Application of the method of electrically facilitated ion transport across biological membranes (iontophoresis) has been successful in the treatment of neurogenic pain states (Csillik et al, 1982). Such pain states include post-herpetic neuralgia, painful diabetic neuropathy, chronic regional pain syndromes and phantom pain. The main agents used in these studies are the vinca alkaloids including vincristine and vinblastine. It has been suggested that the vinca alkaloids cause remittance of neurogenic pain via blockade of microtubules in the neuron. Microtubules are involved with the movement of important chemical transmitters within the neuron such as nerve growth factor, which has been implicated in the development and maintenance of neurogenic pain. The method used by Csillik et al (1982), in the iontophoretic delivery of vinca alkaloids was not theoretically optimal. It was therefore desirable to gain an understanding of vinca alkaloid iontophoresis in order to further understand the mechanism of action of pain relief. Considering vinca alkaloids have considerable molecular weights (approximately 850 Da) and that molecular weight is considered a factor in achieving appreciable transepidermal iontophoretic flux, the possibility of developing a predictive algorithm for flux based on molecular weight was investigated.
An investigation into the causative aspect of neurogenic pain symptoms in the animal model described by Bennett and Xie (1988) was undertaken. In vitro and in vivo transdermal penetration studies utilizing various methods of iontophoresis were undertaken. An optimal method was determined. This method was applied to the chronic constriction injury rat pain model in a controlled manner in order to quantify the outcome. In vivo permeation studies involving iontophoresis of a group of compounds with a broad molecular weight range was undertaken. This data was pooled with literature data in an attempt to mathematically describe the effect of molecular weight on the iontophoretic permeability co- efficient.

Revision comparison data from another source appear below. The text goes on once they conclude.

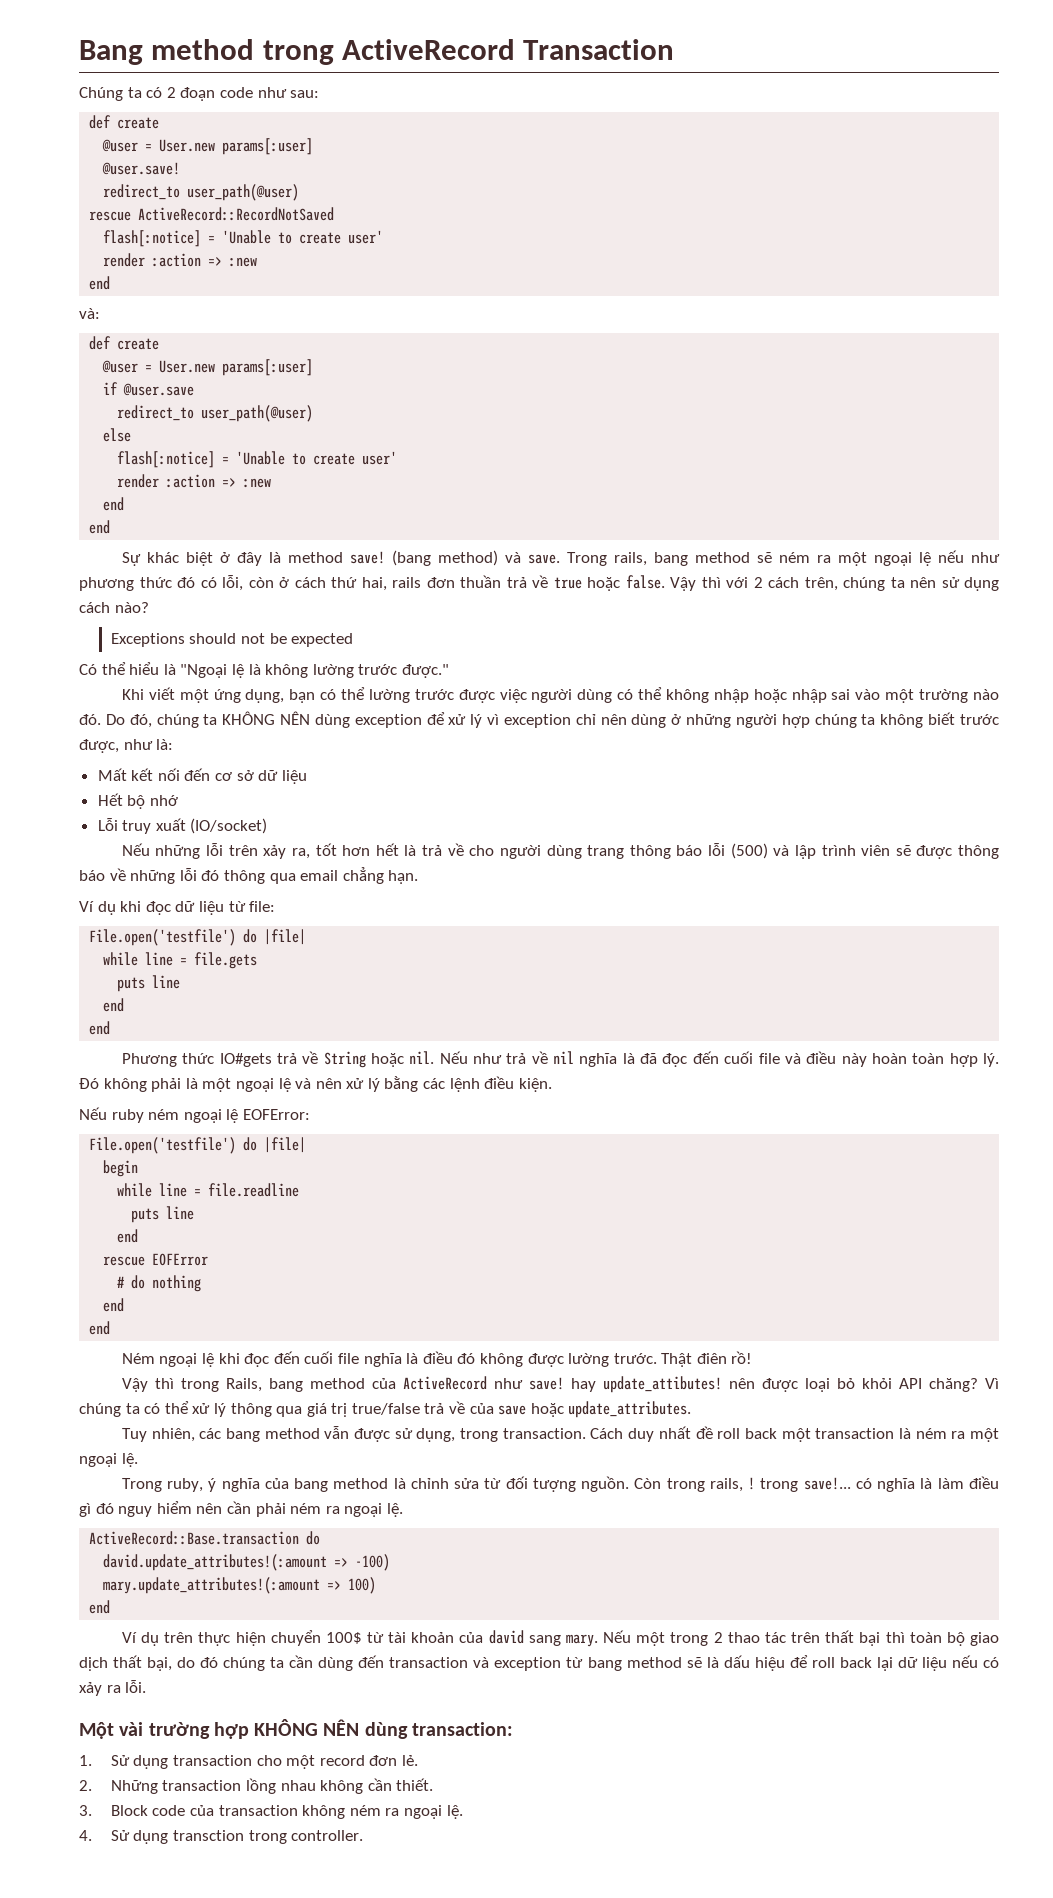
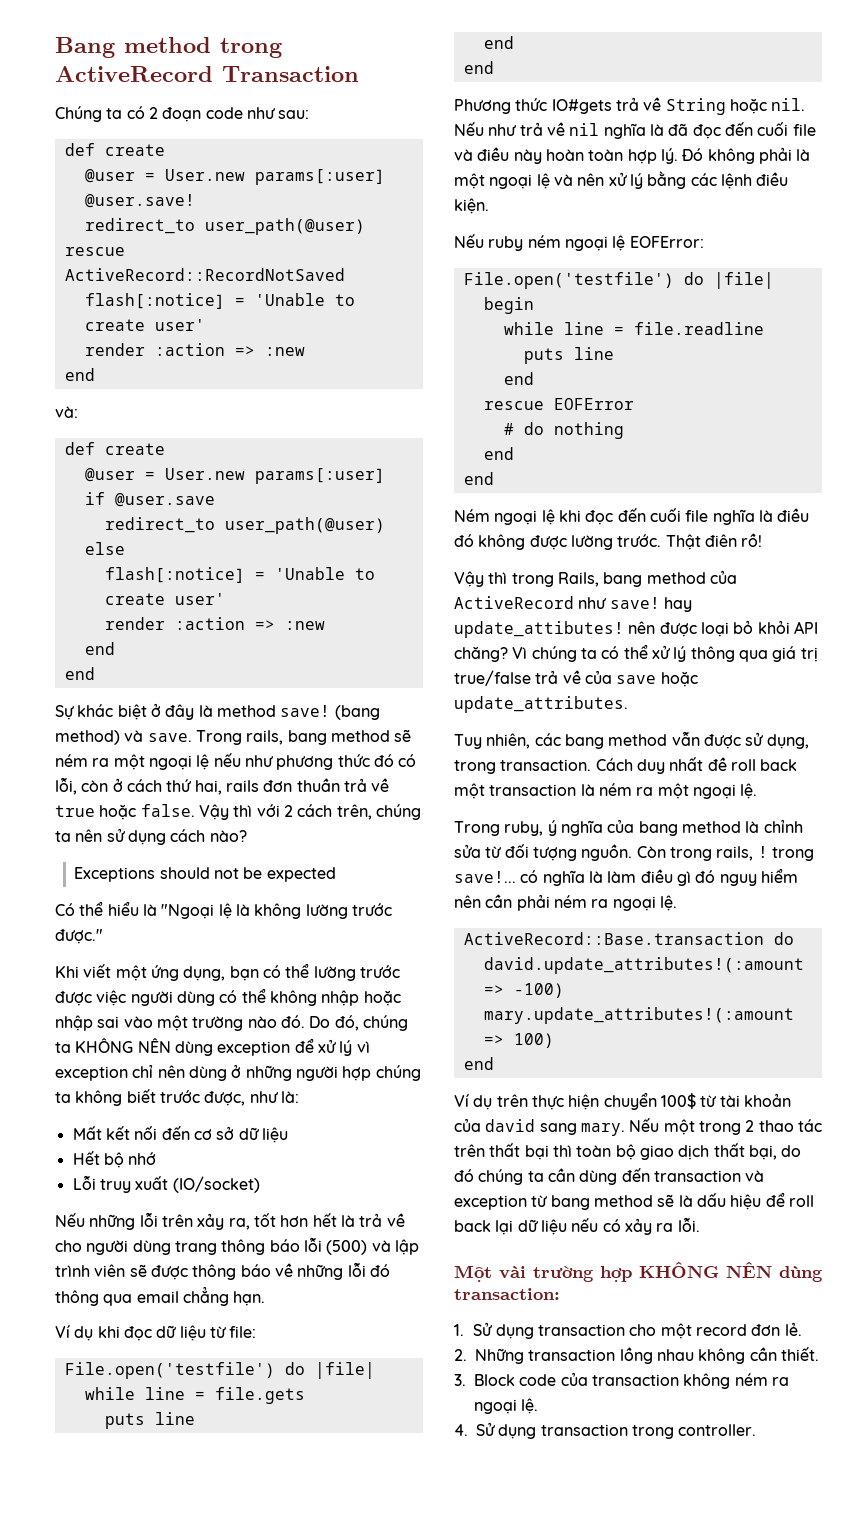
[173,1830,245,1841] transction -> [540,1424,628,1436] transaction

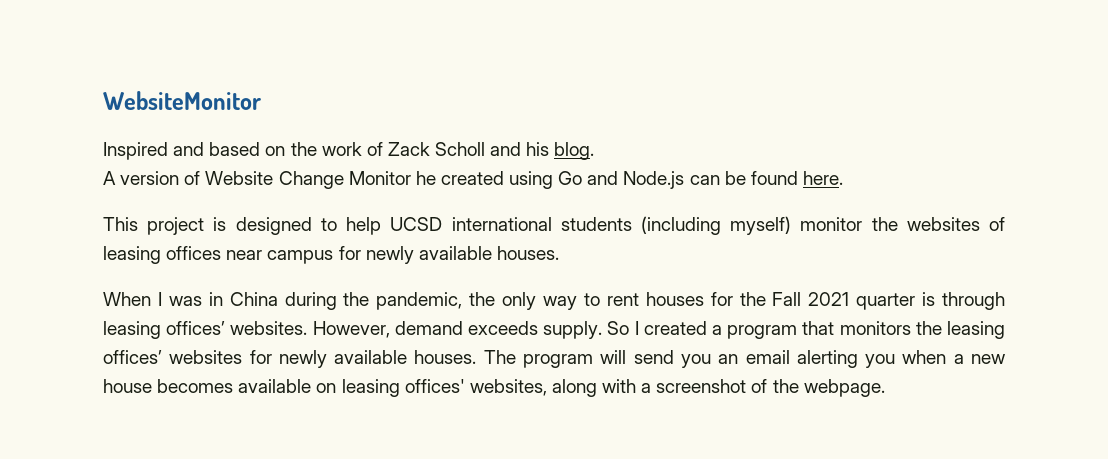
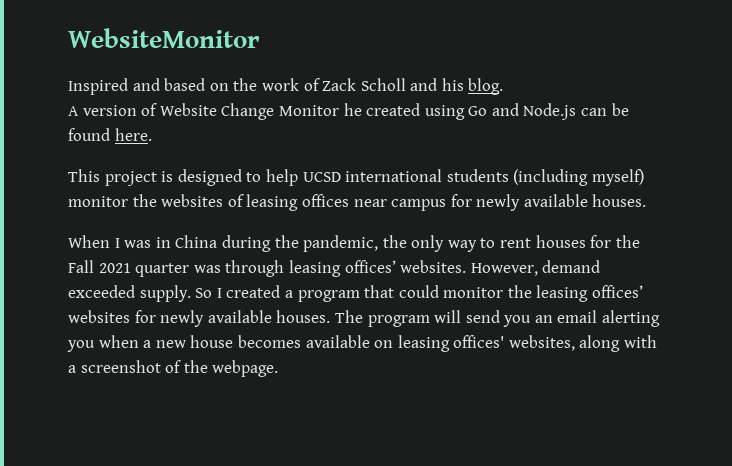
[922,292,936,306] is -> [193,265,221,273] was
[468,321,538,335] exceeds -> [68,285,135,298] exceeded
[839,321,911,335] monitors -> [398,285,504,298] could monitor

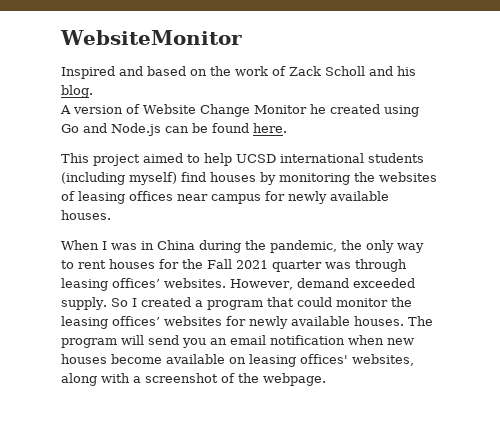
[161,169,242,186] is designed -> [143,153,183,163] aimed
[68,196,128,207] monitor -> [181,172,350,185] find houses by monitoring
[602,310,661,327] [67,335,301,352] alerting you when a new house becomes -> [270,335,414,345] [61,354,162,364] notification when new houses become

Investigation of axoplasmic transport in the Bennett and Xie (1988) model of neurogenic pain indicated an increase in the amount of material being transported along the nerve in the retrograde direction. In vitro studies determined that the optimum conditions for vincristine iontophoresis may include a donor vehicle of HEPES buffer of approximate pH 6.2.
In vitro and in vivo studies indicated that iontophoresis of vincristine resulted in appreciable levels in the nerve without significant systemic distribution. Neuronal levels were sufficient to inhibit axoplasmic transport. When applied to the pain model, the method did not affect pain scores. Analysis of in vitro iontophoretic flux data pooled with literature data indicated that molecules of molecular weight between 500 and 6000 Da had similar fluxes. The logarithm of the iontophoretic permeability co-efficient of permeants between atomic weight 22 Da and molecular weight 500 Da, demonstrated an exponential decay profile.
Results indicated that vincristine iontophoresis was not likely to have caused the positive effect on pain scores reported by Csillik et al (1982). Data also indicated that manipulation of the donor vehicle could positively effect the transepidermal iontophoretic penetration of vincristine compared to the method used by Csillik et al (1982). Increased vincristine flux did not result in reduction of pain scores in the Bennett and Xie (1988) model of neurogenic pain. There was however, an appreciable increase in material being transported retrogradely in nervous tissue of the affected paw in the rat.
Where maximal drug fluxes are desirable, ideal drug candidates for transepidermal iontophoresis would have atomic/molecular weights less than 500 Da. However, for permeants of molecular weight greater than approximately 500 Da, the size of skin pores may be the predominating factor.